Le squadre hanno quindi giocato 3 contro 3 per 13 secondi e poi 4 contro 4 per 15 secondi quando altri giocatori hanno lasciato l’area di rigore. I Rangers alla fine sono andati in power play e 30 secondi dopo Zibanejad ha fatto esplodere un tiro con Vasilevskiy per il vantaggio di 1-0 a 7:37 del secondo periodo.

Il Lightning ha preso un altro rigore contro Shesterkin alle 8:23 del secondo periodo, come attaccante Riley Nash — giocando la sua prima partita dal 20 marzo — lo ha urtato in un tentativo di rete a Tampa. Ancora una volta, i Rangers hanno fatto pagare il Lightning: Chris Kreider mette in ribattuta un tiro di Zibanejad per il 2-0 al 9:44 del secondo.

È stato il decimo gol post-stagionale sia per Zibanejad che per Kreider.
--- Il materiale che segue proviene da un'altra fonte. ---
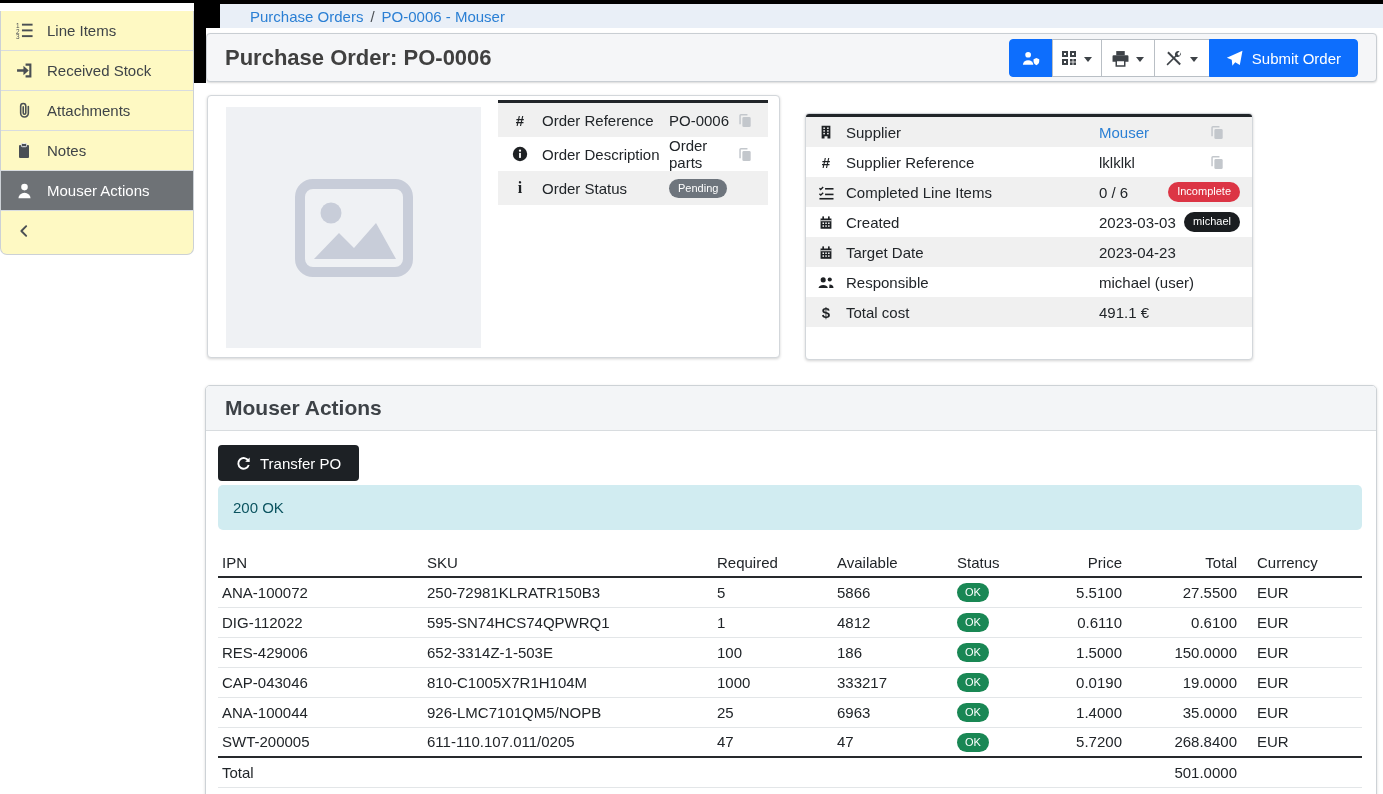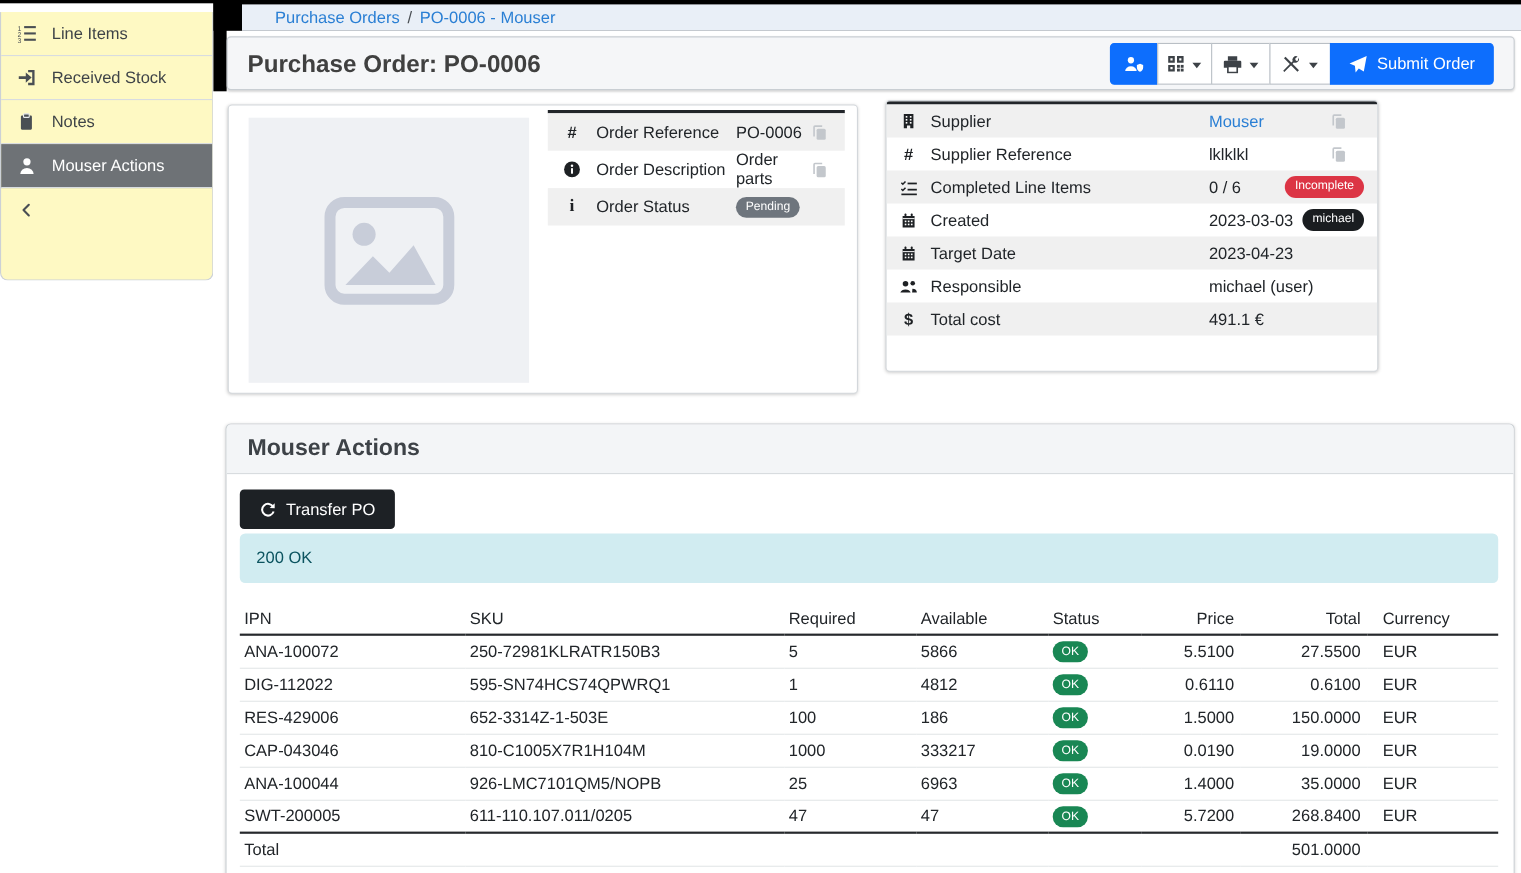--- a/index.html
+++ b/index.html
@@ -136,6 +136,14 @@
         </svg>
     </span>
     <span>Received Stock</span>
+  </div>
+  <div class="side-item">
+    <span class="sic">
+      <svg width="17" height="17" viewBox="0 0 16 16" fill="none" stroke="currentColor" stroke-width="1.5" stroke-linecap="round">
+          <path d="M11.6 4.3v6.2a3.6 3.6 0 0 1-7.2 0V3.8a2.4 2.4 0 0 1 4.8 0v6.5a1.2 1.2 0 0 1-2.4 0V4.6"></path>
+        </svg>
+    </span>
+    <span>Attachments</span>
   </div>
   <div class="side-item">
     <span class="sic">

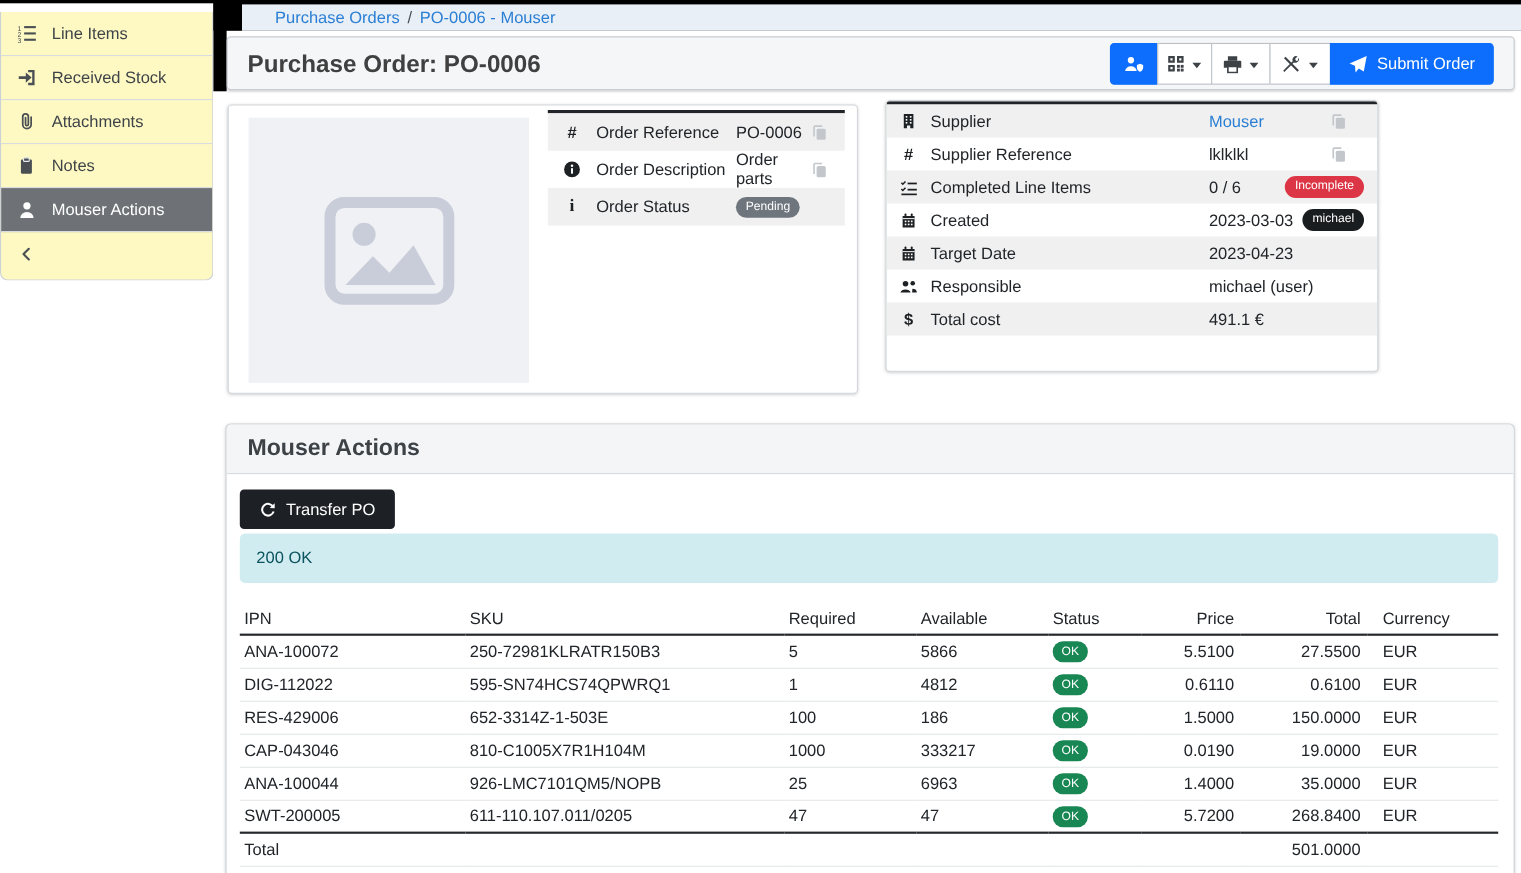--- a/index.html
+++ b/index.html
@@ -52,7 +52,7 @@
   
   .card{background:#fff;border:1px solid #d3d7db;border-radius:4px;box-shadow:0 1px 3px rgba(0,0,0,.18)}
   .left-card{left:207px;top:95px;width:573px;height:263px}
-  .right-card{left:805px;top:91px;width:448px;height:247px;overflow:hidden}
+  .right-card{left:805px;top:113px;width:448px;height:247px;overflow:hidden}
 
   .img-placeholder{position:absolute;left:18px;top:11px;width:255px;height:241px;background:#eff1f4;
     display:flex;align-items:center;justify-content:center;color:#c8cdd9;cursor:pointer}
Il fulmine ha affollato la piega di Shesterkin durante Gara 3, cosa che non piaceva all’allenatore dei Rangers Gerard Gallant. “Mi turba più di lui. Non mi piace”, ha detto. “Non penso che sia una parte importante. Se tutto va bene, quando ne parleremo con il supervisore (ufficiale) domani, se ne occuperanno alcuni perché non era giusto”, ha detto.

Cooper respinse.

“Non credo che avrebbero potuto chiamare più stretto. Cosa c’era, tre rigori per interferenza del portiere?” ha chiesto, come attaccante dei Rangers Franco Vatrano si è unito a Perry e Nash per essere fischiato per questo. “Fa parte di questo gioco essere net-front? Sì. È nel nostro piano di gioco [bowl] gente finita? No. Il primo, siamo in un gioco di potere 4 contro 3. Ci siamo tolti di mezzo. Credimi, non stiamo cercando di colpire il portiere. Penso che fossimo più arrabbiati per questo di quanto non lo fossero i Rangers a quel punto”.

Tampa Bay ne ha recuperato uno su un gioco di potere tutto suo, come difensore Giacobbe Trouba andato al box per interferenza. Kucherov ha segnato su una raffica alla sinistra di Shesterkin alle 10:50, segnando il suo secondo della serie e il sesto dei playoff.

Dopo che il secondo periodo è terminato 2-2, i Lightning hanno pareggiato la partita: cos’altro? — un gol power-play, dato che Trouba ha fatto la sua seconda trasferta consecutiva in area di rigore, questa volta per aver trattenuto. Perry ha fatto un passaggio di ghiaccio incrociato a Stamkos per un tempo a 1:22 per il suo sesto dei playoff.

Il fulmine ha ucciso un gioco di potere di quattro minuti dopo lo stick alto di Kucherov. Poi è stato Palat a concluderla con il primo gol alla pari della partita, segnando il suo decimo gol vincente nei playoff, superando l’ex compagno di squadra Tyler Johnson per la maggior parte nella storia del franchising.

Nel processo, Palat ha riportato la sua squadra nella serie prima della gara 4 di martedì sera.

“O ti pieghi o vai là fuori e lo fai”, ha detto Stamkos. “Ci aspettavamo di segnare a 40 secondi dalla fine? No. Eravamo entusiasti di pareggiare e pensavamo che sarebbero stati i tempi supplementari. Questo può essere un grande slancio per il nostro gruppo”.